• _WHAT IS NEEDED_: Check each line of the entries below for the string "shipping"; copy every line where it appears.

Records drawn from a dataset:

* * * * * * * * *

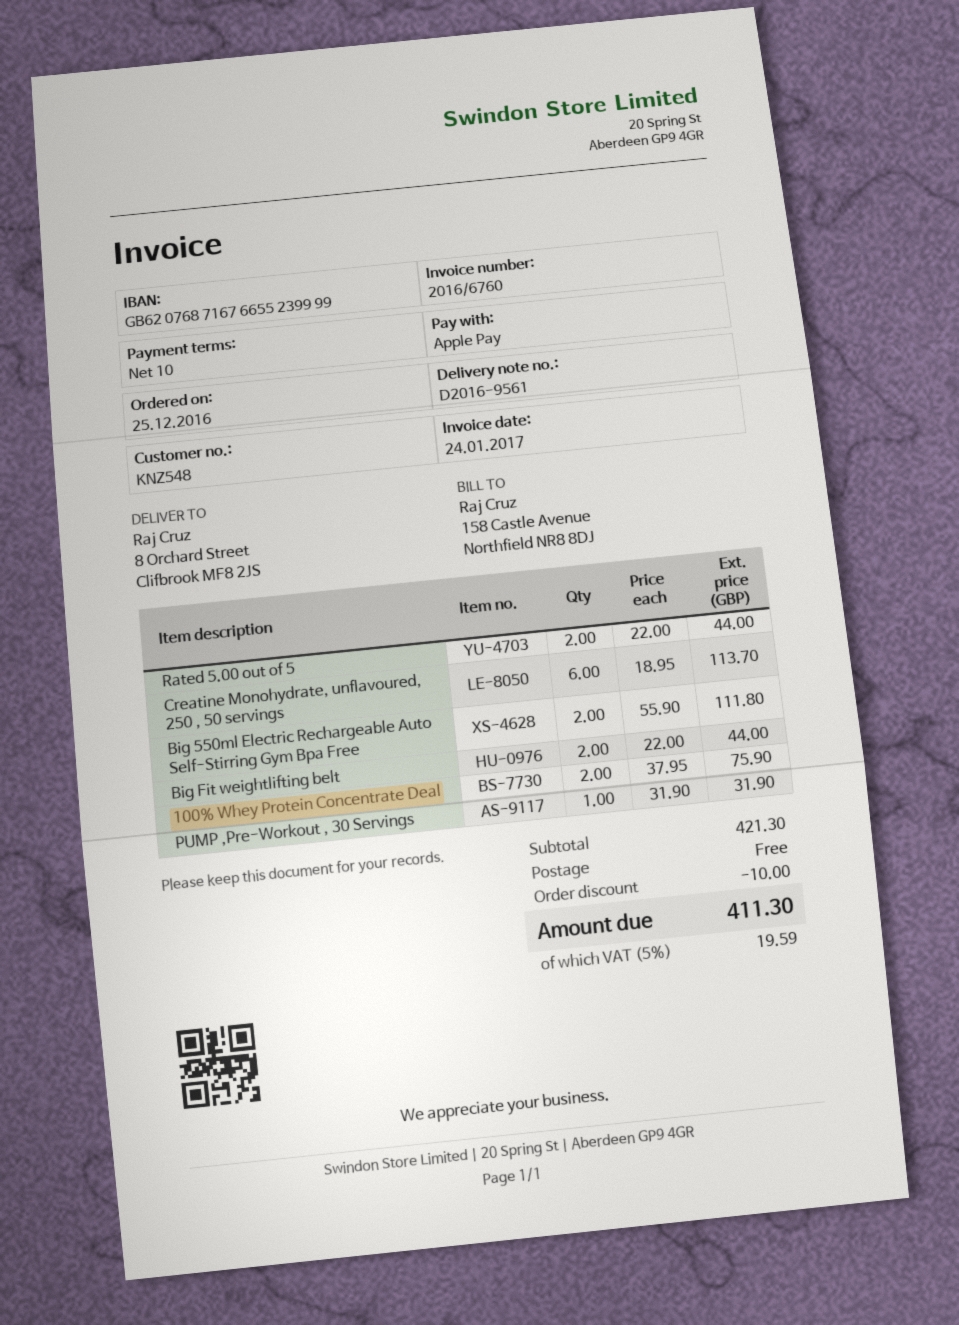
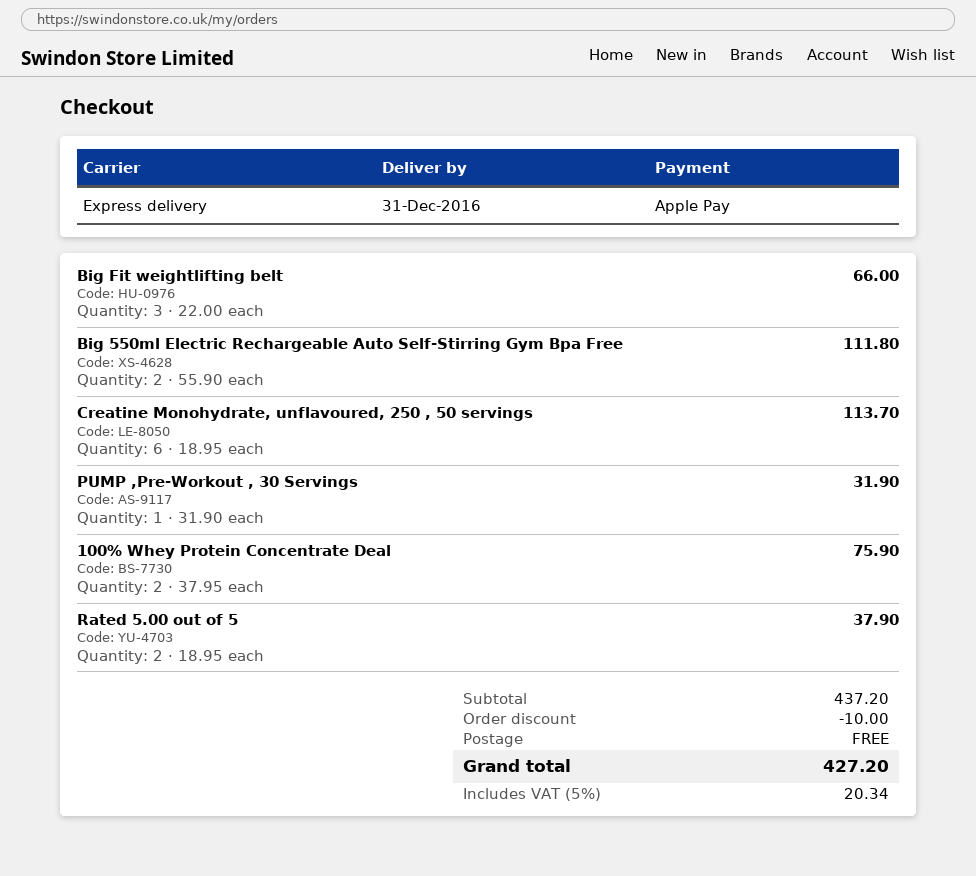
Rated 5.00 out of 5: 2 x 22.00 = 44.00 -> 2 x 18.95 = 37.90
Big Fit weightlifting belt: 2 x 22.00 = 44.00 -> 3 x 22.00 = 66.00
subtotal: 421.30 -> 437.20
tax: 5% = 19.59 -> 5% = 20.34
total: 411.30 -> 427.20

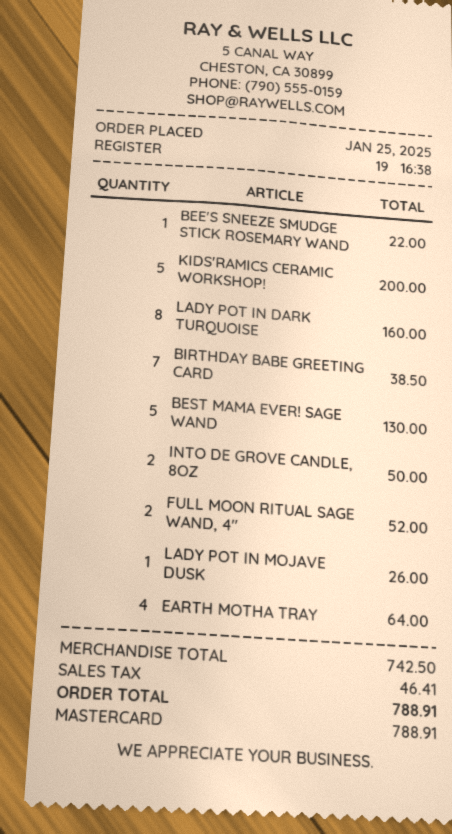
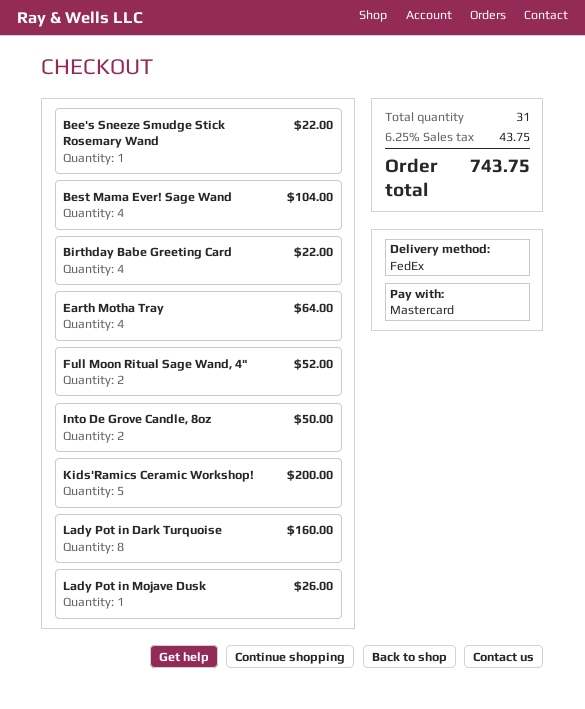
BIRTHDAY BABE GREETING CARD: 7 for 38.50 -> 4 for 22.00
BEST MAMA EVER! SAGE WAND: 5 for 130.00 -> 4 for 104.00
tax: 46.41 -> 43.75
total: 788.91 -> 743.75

* * * * * * * * *

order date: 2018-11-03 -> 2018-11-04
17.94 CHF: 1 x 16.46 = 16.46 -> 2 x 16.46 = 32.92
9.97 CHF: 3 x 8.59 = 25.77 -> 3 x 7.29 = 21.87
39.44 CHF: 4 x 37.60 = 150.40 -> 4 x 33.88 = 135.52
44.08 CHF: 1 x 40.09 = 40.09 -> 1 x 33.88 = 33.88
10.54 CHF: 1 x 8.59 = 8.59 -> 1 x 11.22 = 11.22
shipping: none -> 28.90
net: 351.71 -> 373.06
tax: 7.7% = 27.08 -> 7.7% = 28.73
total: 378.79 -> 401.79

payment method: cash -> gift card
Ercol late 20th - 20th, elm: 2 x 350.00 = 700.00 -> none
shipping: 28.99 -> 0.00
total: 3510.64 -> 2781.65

* * * * * * * * *

• _EXERCISE OUTPUT_:
shipping: none -> 28.90
shipping: 28.99 -> 0.00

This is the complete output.